-- Extracted records follows --

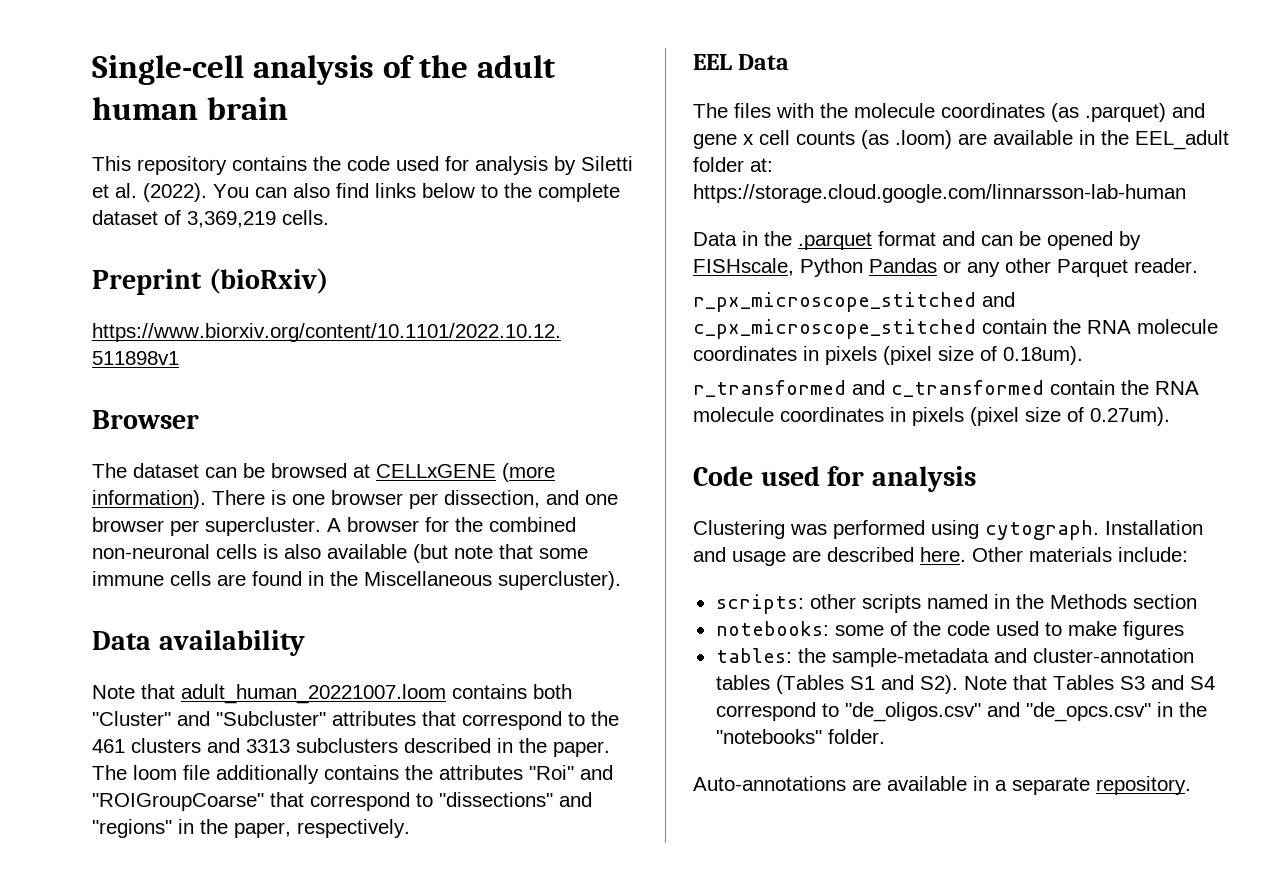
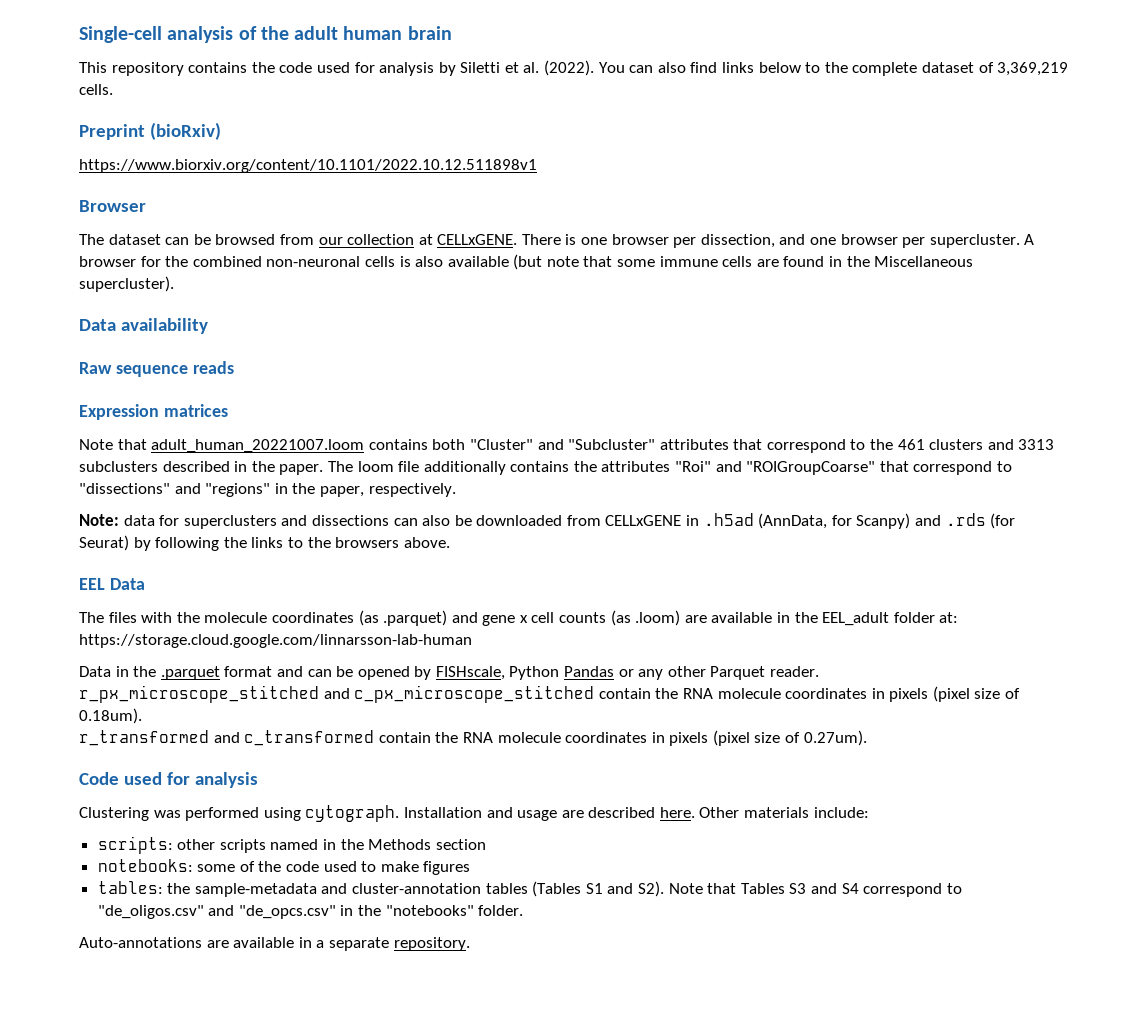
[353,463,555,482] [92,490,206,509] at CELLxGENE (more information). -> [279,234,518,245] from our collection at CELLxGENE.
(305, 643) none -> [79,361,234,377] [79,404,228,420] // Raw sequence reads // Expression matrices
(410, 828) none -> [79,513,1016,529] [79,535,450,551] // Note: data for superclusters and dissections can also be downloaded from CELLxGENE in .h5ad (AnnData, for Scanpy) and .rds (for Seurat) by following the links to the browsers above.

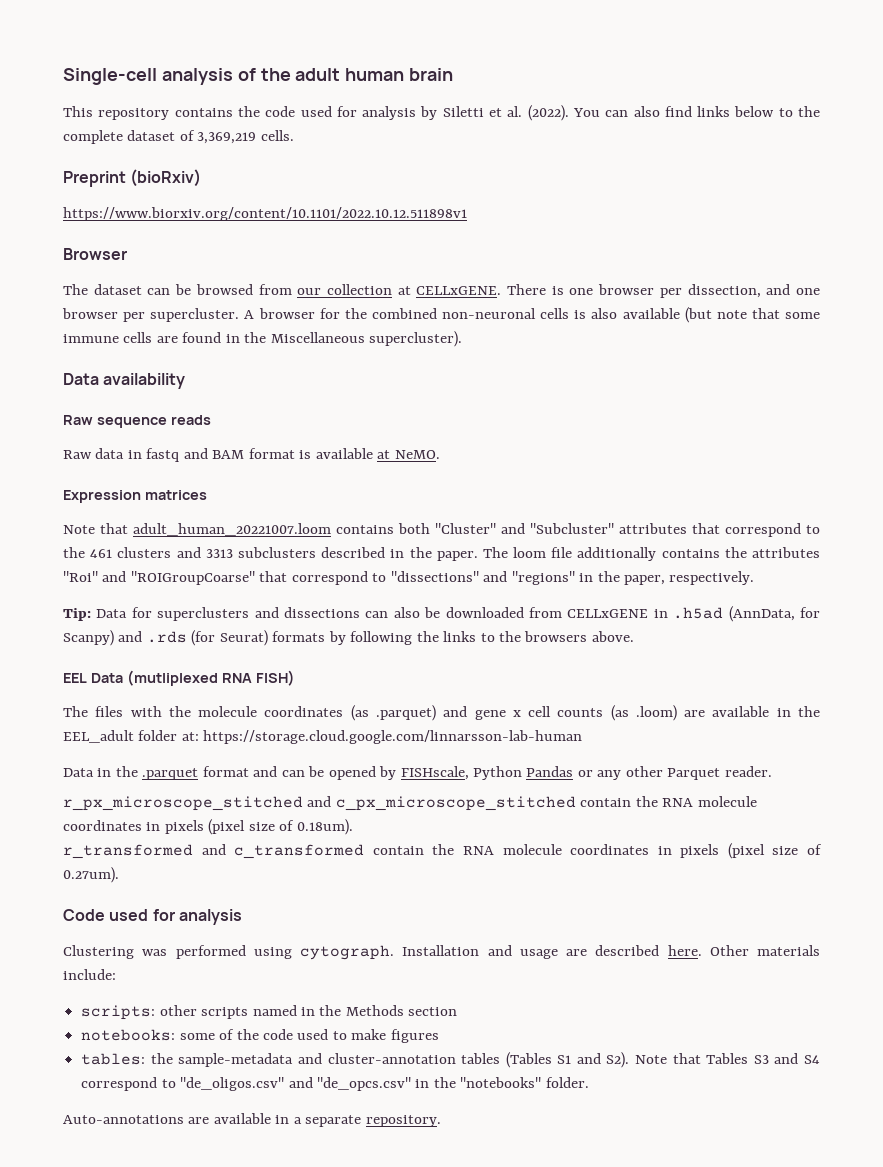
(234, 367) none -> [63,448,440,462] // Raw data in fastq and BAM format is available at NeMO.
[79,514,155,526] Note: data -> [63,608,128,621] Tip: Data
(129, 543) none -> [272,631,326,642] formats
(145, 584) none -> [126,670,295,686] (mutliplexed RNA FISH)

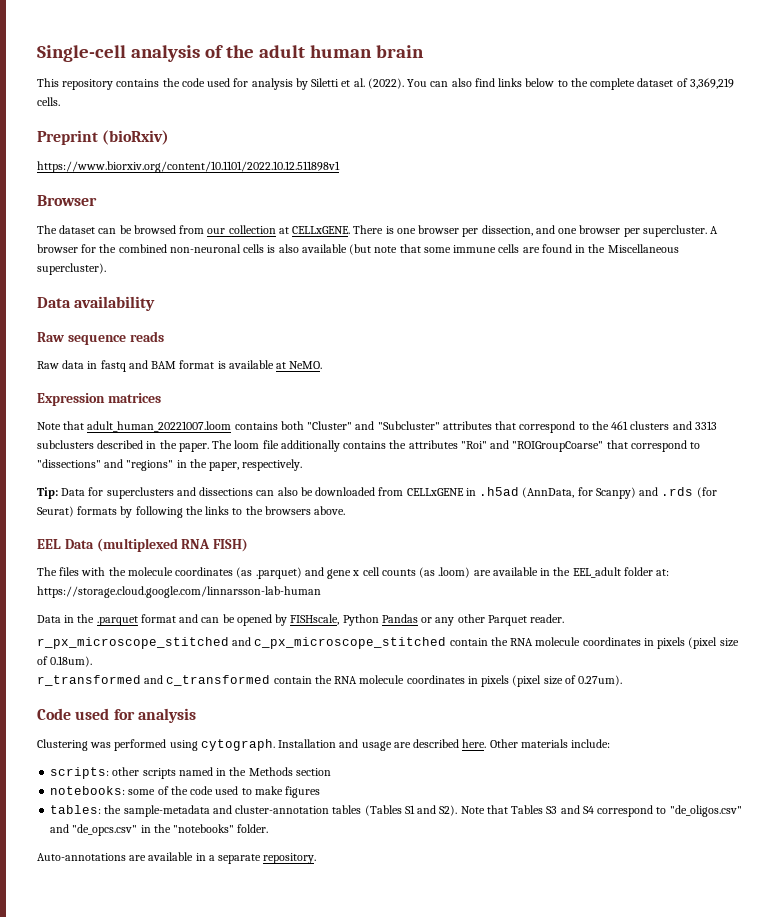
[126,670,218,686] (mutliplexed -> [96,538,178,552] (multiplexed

-- Extracted records concluded --

**Goal of the exercise**
Please copy out the material above exactly, with the images removed.

**Solution for this problem**
[353,463,555,482] [92,490,206,509] at CELLxGENE (more information). -> [279,234,518,245] from our collection at CELLxGENE.
(305, 643) none -> [79,361,234,377] [79,404,228,420] // Raw sequence reads // Expression matrices
(410, 828) none -> [79,513,1016,529] [79,535,450,551] // Note: data for superclusters and dissections can also be downloaded from CELLxGENE in .h5ad (AnnData, for Scanpy) and .rds (for Seurat) by following the links to the browsers above.

(234, 367) none -> [63,448,440,462] // Raw data in fastq and BAM format is available at NeMO.
[79,514,155,526] Note: data -> [63,608,128,621] Tip: Data
(129, 543) none -> [272,631,326,642] formats
(145, 584) none -> [126,670,295,686] (mutliplexed RNA FISH)

[126,670,218,686] (mutliplexed -> [96,538,178,552] (multiplexed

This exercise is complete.